### Your objective
How many lines in the data that follows contain the word "developement"? Only that number is needed.

[Change detection outputs]

□ □ □ □

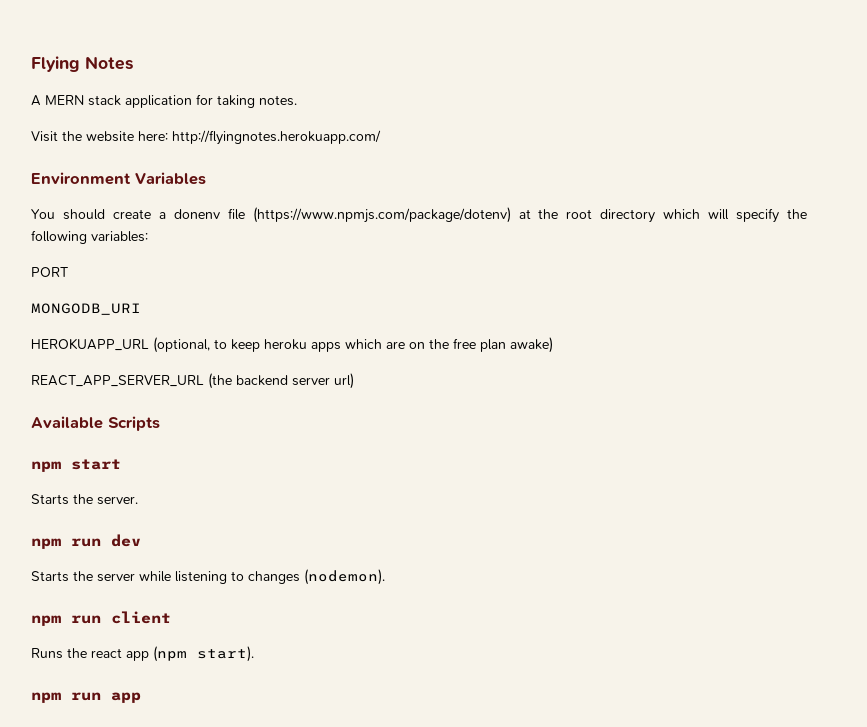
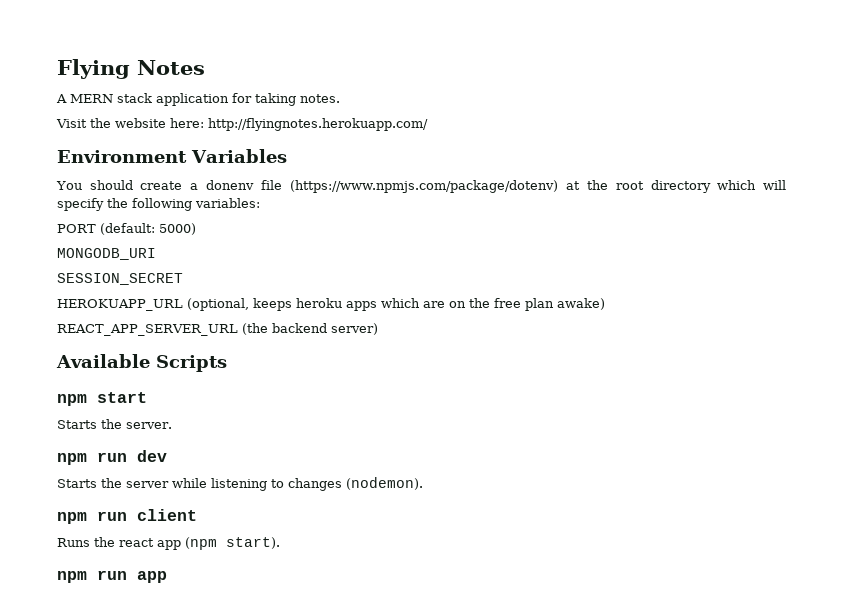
(68, 272) none -> [100,223,196,235] (default: 5000)
(141, 309) none -> [57,273,183,285] // SESSION_SECRET
[214,339,260,352] to keep -> [253,298,292,311] keeps
[292,373,354,389] server url) -> [331,323,378,335] server)

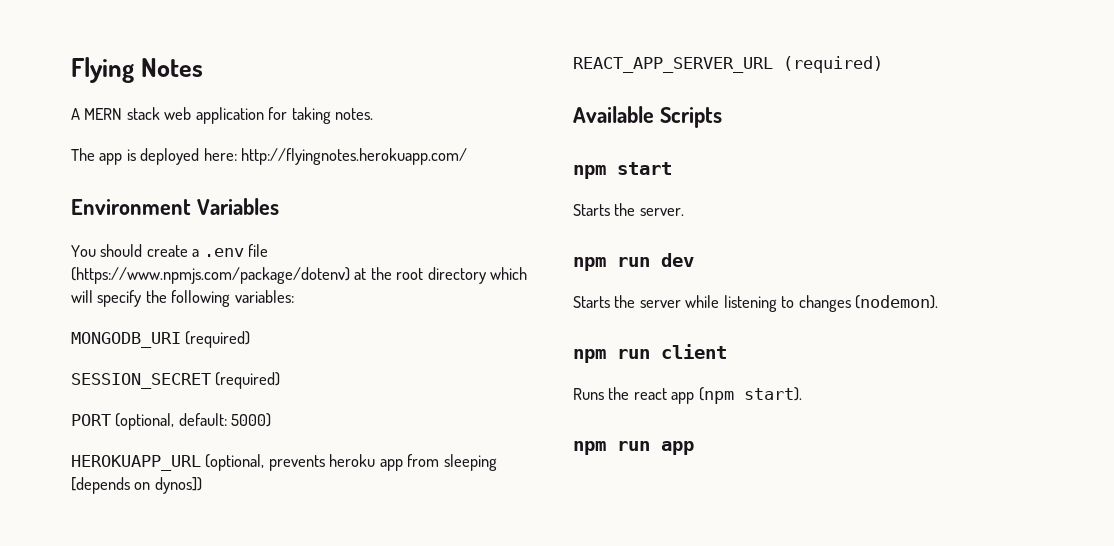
(152, 98) none -> [164,107,192,120] web
[56,118,166,128] Visit the website -> [71,148,200,165] The app is deployed
[205,180,254,190] donenv -> [203,248,244,257] .env
[57,223,196,235] // PORT (default: 5000) -> (294, 296) none
(156, 254) none -> [185,331,251,348] (required)
[57,298,605,311] [57,323,378,336] // HEROKUAPP_URL (optional, keeps heroku apps which are on the free plan awake) // REACT_APP_SERVER_URL (the backend server) -> [215,372,281,389] [71,413,272,430] [71,454,497,471] [71,477,202,494] [573,56,883,73] (required) // PORT (optional, default: 5000) // HEROKUAPP_URL (optional, prevents heroku app from sleeping [depends on dynos]) // REACT_APP_SERVER_URL (required)

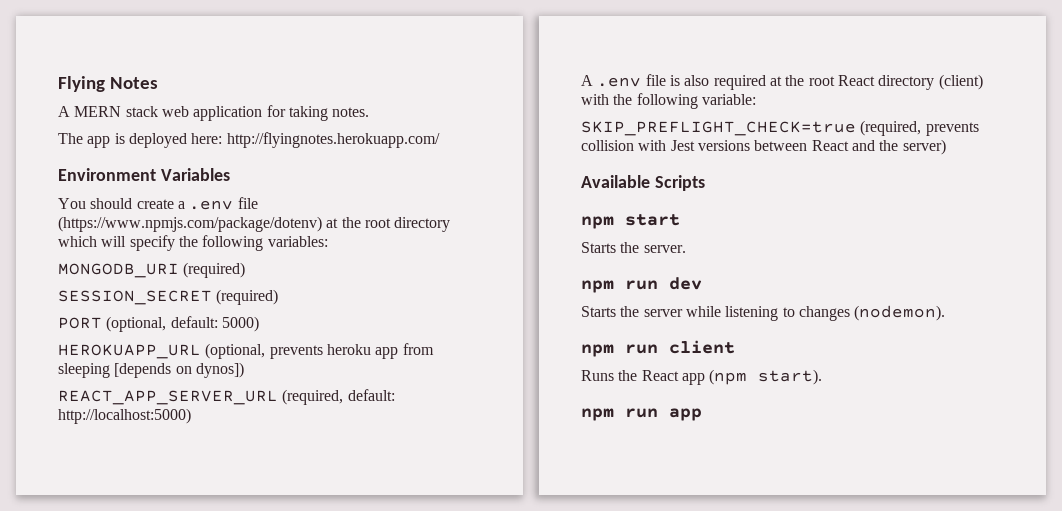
[783,56,883,73] (required) -> [282,389,395,405] [58,408,191,424] [581,74,983,90] [581,93,756,109] [581,120,979,136] [581,139,946,155] (required, default: http://localhost:5000) // A .env file is also required at the root React directory (client) with the following variable: // SKIP_PREFLIGHT_CHECK=true (required, prevents collision with Jest versions between React and the server)
[633,388,667,400] react -> [641,370,679,381] React

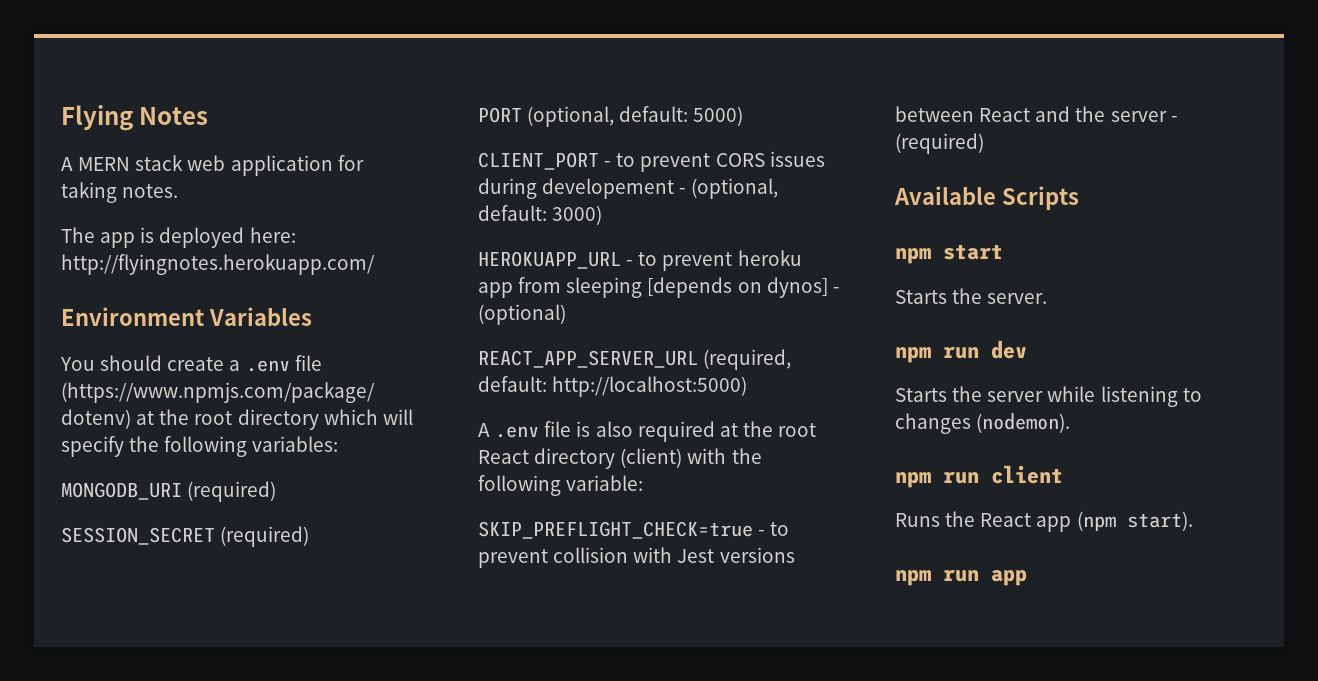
[58,343,323,359] HEROKUAPP_URL (optional, prevents -> [478,151,825,172] [478,178,779,199] [478,205,603,225] [478,251,733,271] CLIENT_PORT - to prevent CORS issues during developement - (optional, default: 3000) // HEROKUAPP_URL - to prevent
[195,362,244,378] dynos]) -> [766,277,840,298] [478,304,566,325] dynos] - (optional)
[860,120,979,136] (required, prevents -> [758,522,790,536] [478,549,548,568] - to prevent
[902,139,946,155] server) -> [1110,111,1178,122] [895,133,984,154] server - (required)

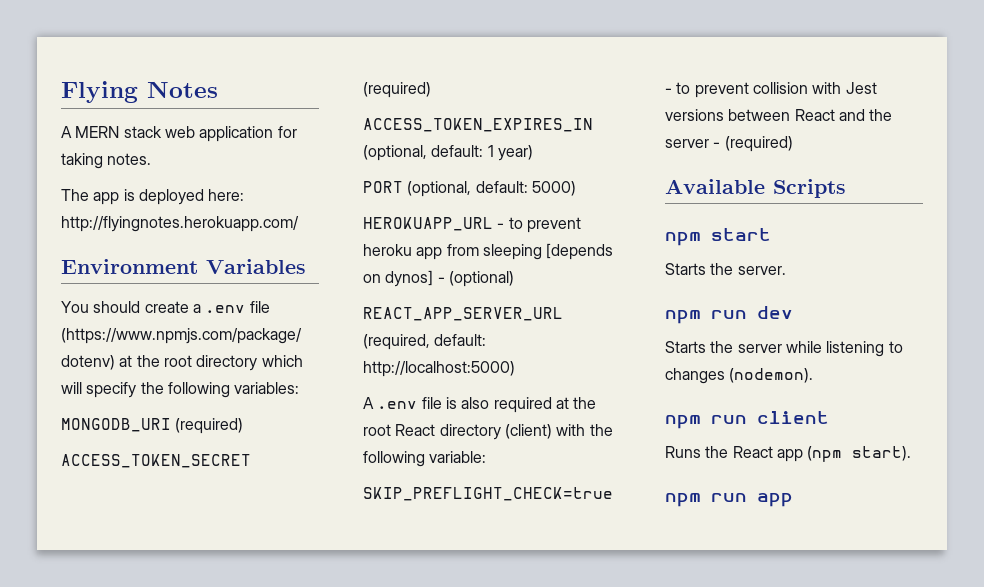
[61,526,310,547] SESSION_SECRET (required) -> [61,454,251,468] [363,82,431,98] [363,118,593,132] [363,145,533,161] ACCESS_TOKEN_SECRET (required) // ACCESS_TOKEN_EXPIRES_IN (optional, default: 1 year)
[478,151,825,172] [478,178,779,199] [478,205,603,225] // CLIENT_PORT - to prevent CORS issues during developement - (optional, default: 3000) -> (576, 188) none

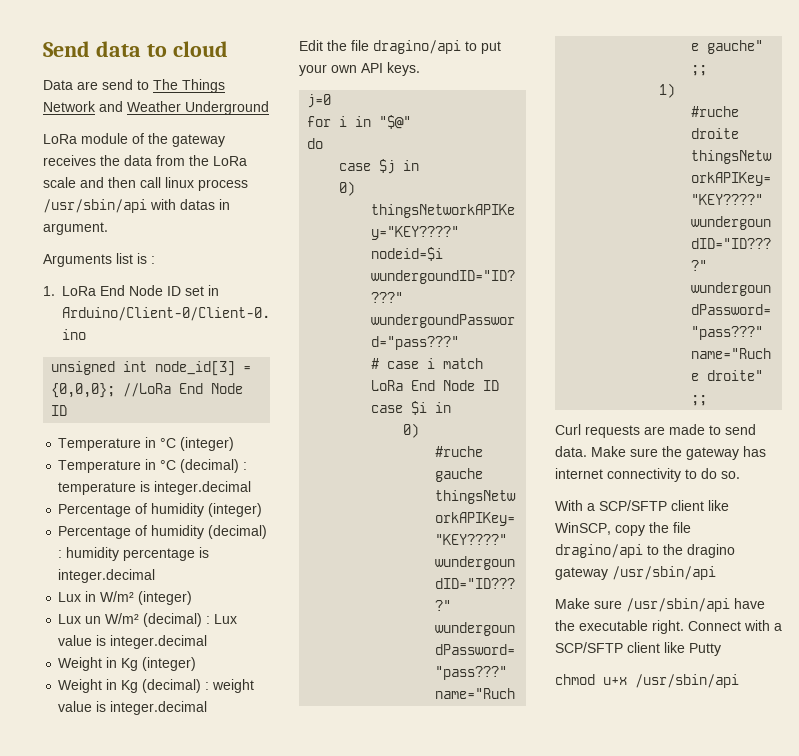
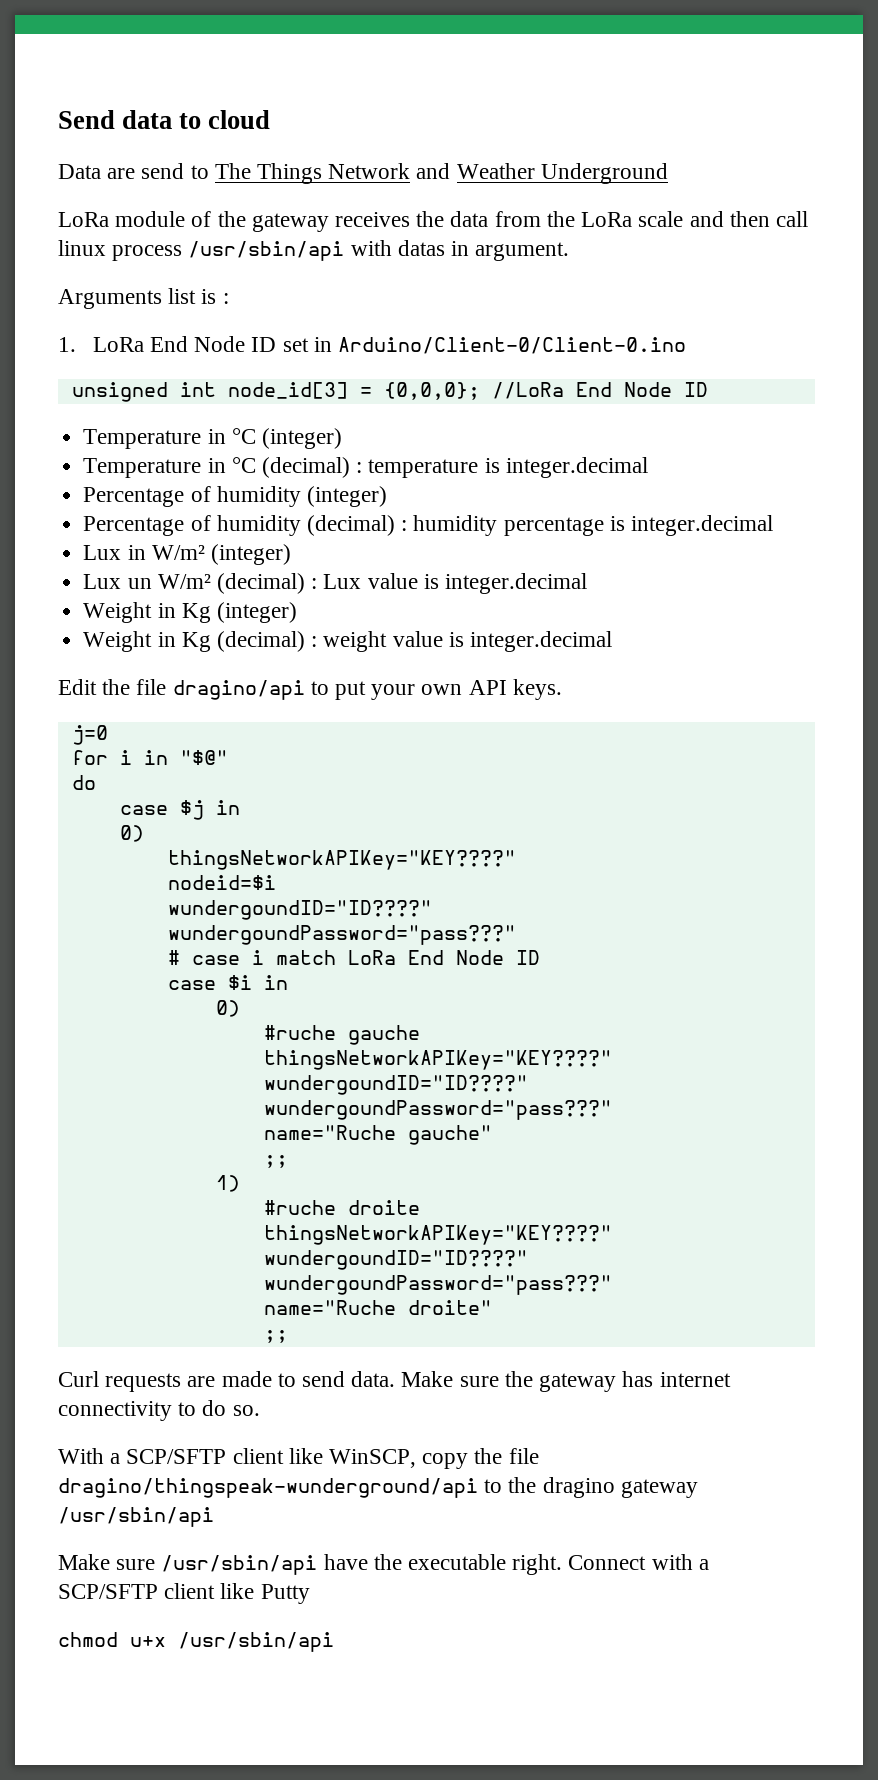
[555,544,643,558] dragino/api -> [58,1478,478,1498] dragino/thingspeak-wunderground/api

□ □ □ □

### Answer box
2